Maida (Centro Studi Jonico Drus): “Mangia sano, mangia italiano”. Di seguito la nota integrale.
Non si tratterebbe di un cieco vetero nazionalismo, ma di vantaggi sia economici che soprattutto per la salute.
Quante volte abbiamo ascoltato esperti e non disquisire sul rapporto tra alimentazione e salute e che quest’ultima inizia a tavola, che mangiare sano ed in modo appropriato è indispensabile per conservare lo stato di salute o per recuperarlo?
Forse non è un caso se spesso molti centenari vivono in realtà di provincia, lontani dalle grandi catene commerciali di distribuzione dei prodotti alimentari, per quanto esse siano pervasive e onnipresenti.
La conferma arriva da un’ allarme della Condiretti: l’86% dei prodotti alimentari importati risultano, sia pure con gradazione diversa, inquinati.

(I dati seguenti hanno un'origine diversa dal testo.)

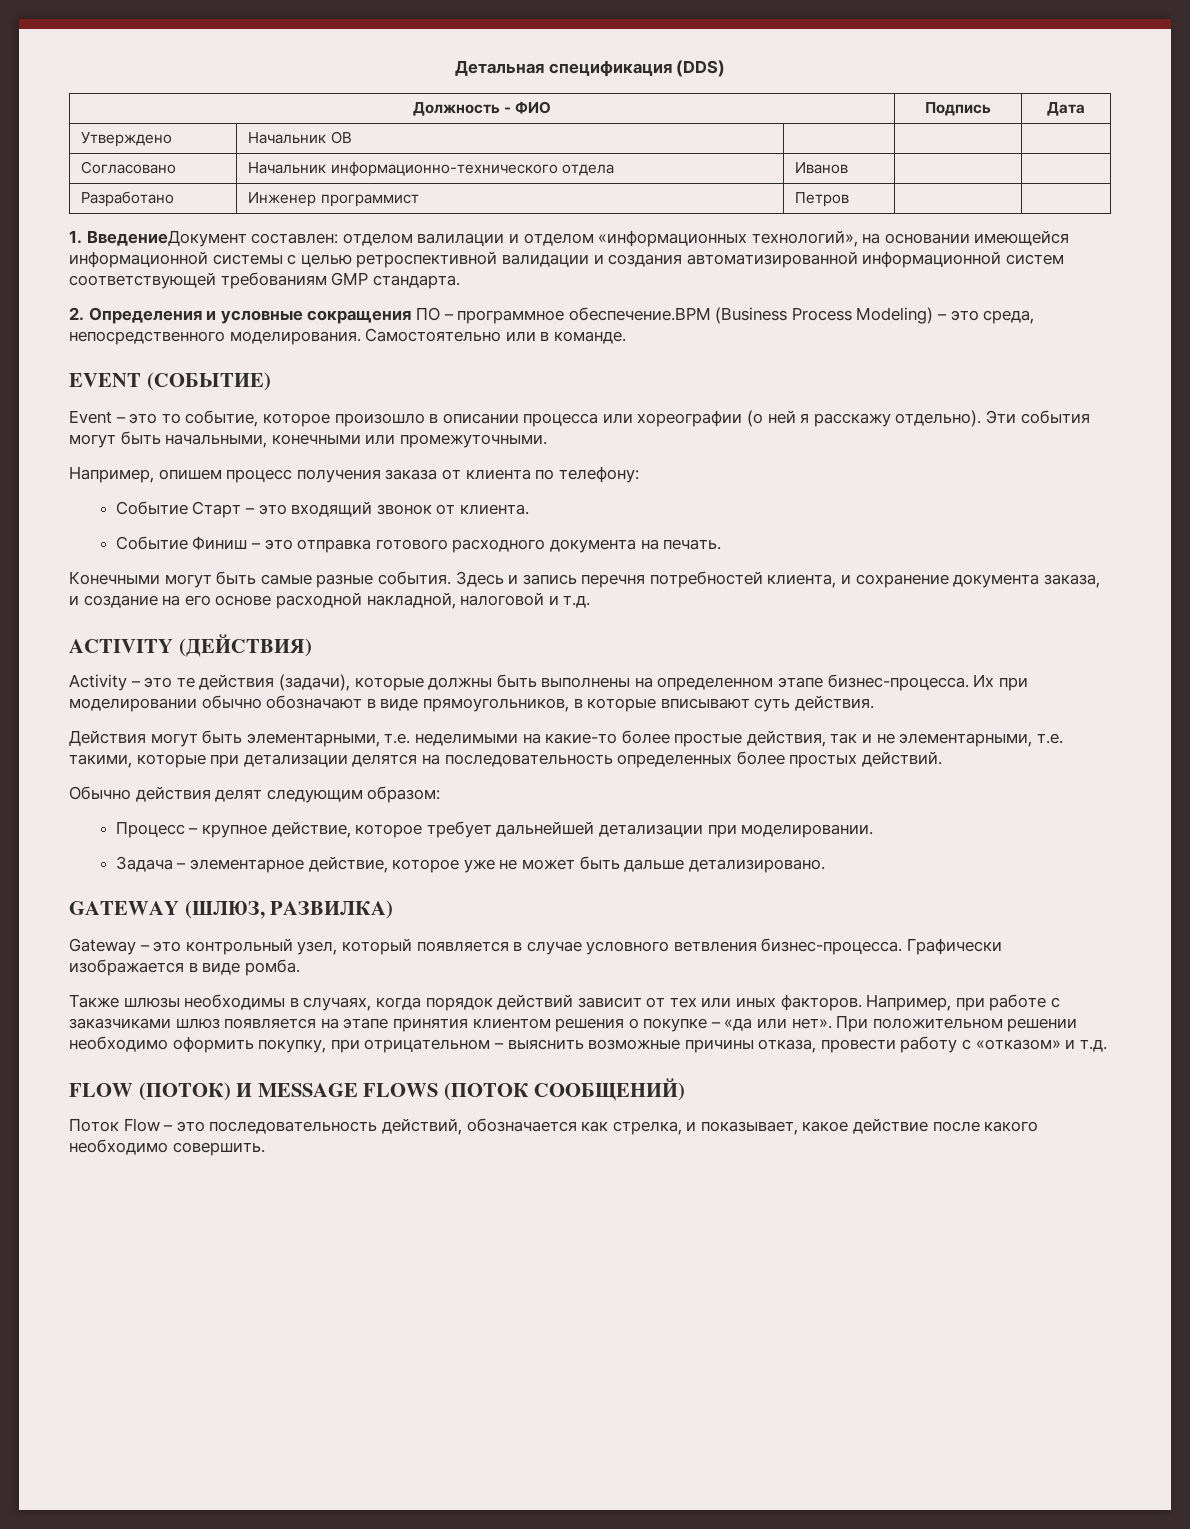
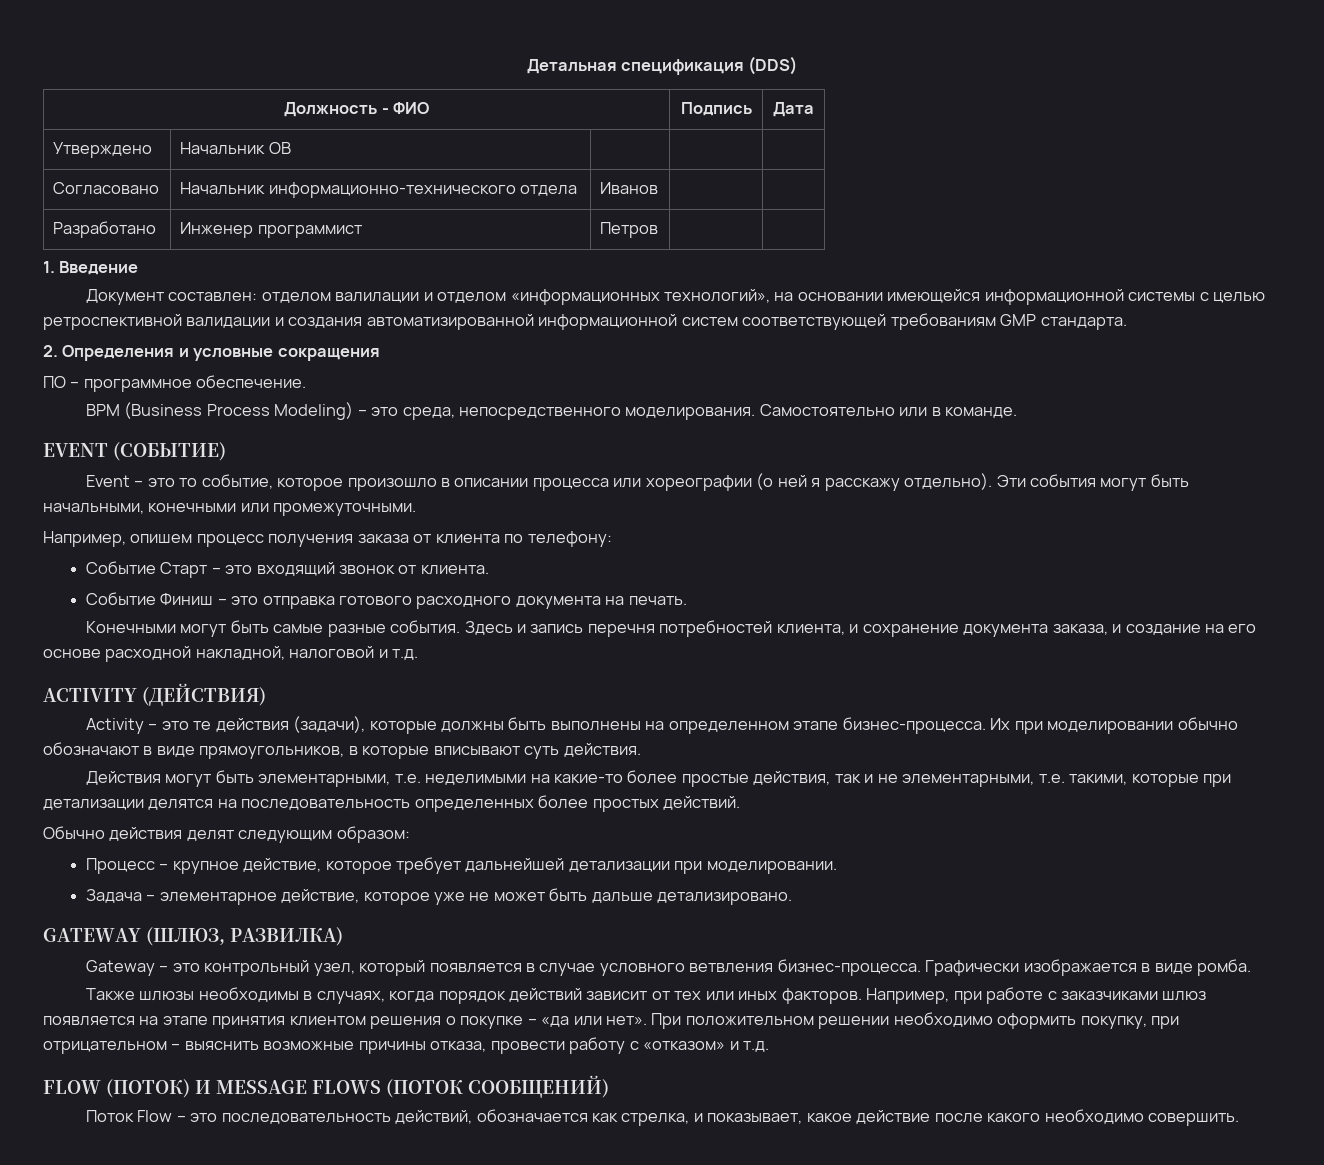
- 1. ВведениеДокумент составлен: отделом валилации и отделом «информационных технологий», на основании имеющейся информационной системы с целью ретроспективной валидации и создания автоматизированной информационной систем соответствующей требованиям GMP стандарта.
+ 1. Введение
+ Документ составлен: отделом валилации и отделом «информационных технологий», на основании имеющейся информационной системы с целью ретроспективной валидации и создания автоматизированной информационной систем соответствующей требованиям GMP стандарта.
- 2. Определения и условные сокращения ПО – программное обеспечение.BPM (Business Process Modeling) – это среда, непосредственного моделирования.
+ 2. Определения и условные сокращения
+ ПО – программное обеспечение.
+ BPM (Business Process Modeling) – это среда, непосредственного моделирования.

“Dai fichi turchi ai pistacchi iraniani contaminati dalle aflatossine, dalle spezie indiane ai litchi cinesi con livelli di pesticidi oltre il limite, c’è una black list dei cibi più pericolosi che rischiano di finire nel carrello della spesa degli italiani alla ricerca del risparmio a tavola. Oltre otto prodotti inquinati su dieci provengono dall’estero.”
Il dato è stato tratto dal “sistema di allerta Rapido (Rassf), in occasione della seconda giornata del Forum Internazionale dell’Agricoltura e dell’Alimentazione, organizzato proprio dalla più importante associazione di coltivatori, con la collaborazione dello studio The European House – Ambrosetti.
In Italia su 317 allarmi rilevati nel 2022, 106 scaturivano da importazioni da altri Stati dell’Unione Europea (33%) e 167 da Paesi extracomunitari (53%) e solo 44 (14%) hanno riguardato prodotti con origine nazionale.
Tra i pericoli rilevati per la salute c’è anche il pesce spagnolo per l’alto contenuto di mercurio, la carne di pollo polacca contaminata da salmonella, ma non mancano neppure le ostriche francesi con il norovirus che provoca violente gastroenteriti.
Un’emergenza quindi che non riguarda solo i Paesi in via di sviluppo ma che, per effetto della globalizzazione, anche quelli più ricchi.
A fronte di questa situazione è sempre più importante percorrere la strada della trasparenza sull’obbligo di indicare la provenienza degli alimenti in etichetta che a oggi ha raggiunto i 4/5 della spesa.”
La Coldiretti, nei giorni scorsi si è resa protagonista di una movimentata manifestazione davanti al parlamento, in occasione dell’approvazione della legge che vieta la produzione di “carne coltivata”.
E non è finita. Un capitolo importante, infatti, che riguarda l’alimentazione è legato al grano ed a tutti i prodotti che ne derivano: il 30-40% di grano duro proviene dall’estero.
Le granaglie importate da Francia, Canada, Stati Uniti e altri paesi hanno un’elevata percentuale di glutine. Solo miscelando questo grano con quello italiano si ottiene la pasta che esportiamo in tutto il mondo
L’Italia, come il resto dell’Ue, non è dunque dipendente dalle importazioni dei due ex Paesi dell’Urss, a differenza di quanto avviene con gas e petrolio. I nostri maggiori fornitori di grano sono Francia (19,9%), Canada (14,4%) e Ungheria (13%).
Il nostro paese ha un fabbisogno di importazione che si attesta intorno al 55% per il grano duro, che arriva dal Nord America, Australia, Francia, Spagna, Grecia e al 40% di grano tenero, importato dalla Francia che ne detiene il primato in Europa, ma anche dall’Austria, Germania, Ungheria e Stati Uniti. La maggiore area d’Italia in termini di produzione di grano è la provincia di Foggia, nota come il Granaio d’Italia.
Pur senza voler riproporre modelli come quelli della mitica campagna del grano degli anni ’30, anche in considerazione del fatto che in alcune aree molti terreni agricoli sono abbandonati, alcuni provvedimenti mirati relativi a questo settore, oltre a rilanciare economicamente il mondo agricolo, che da diversi anni vive una profonda crisi, sarebbero fondamentali anche per prevenire molte patologie e risparmiare sulla spesa sanitaria.
Chissà se il Ministro Lollobrigida sarà solerte su questo tema, come sul presenzialismo per eventi e manifestazioni varie.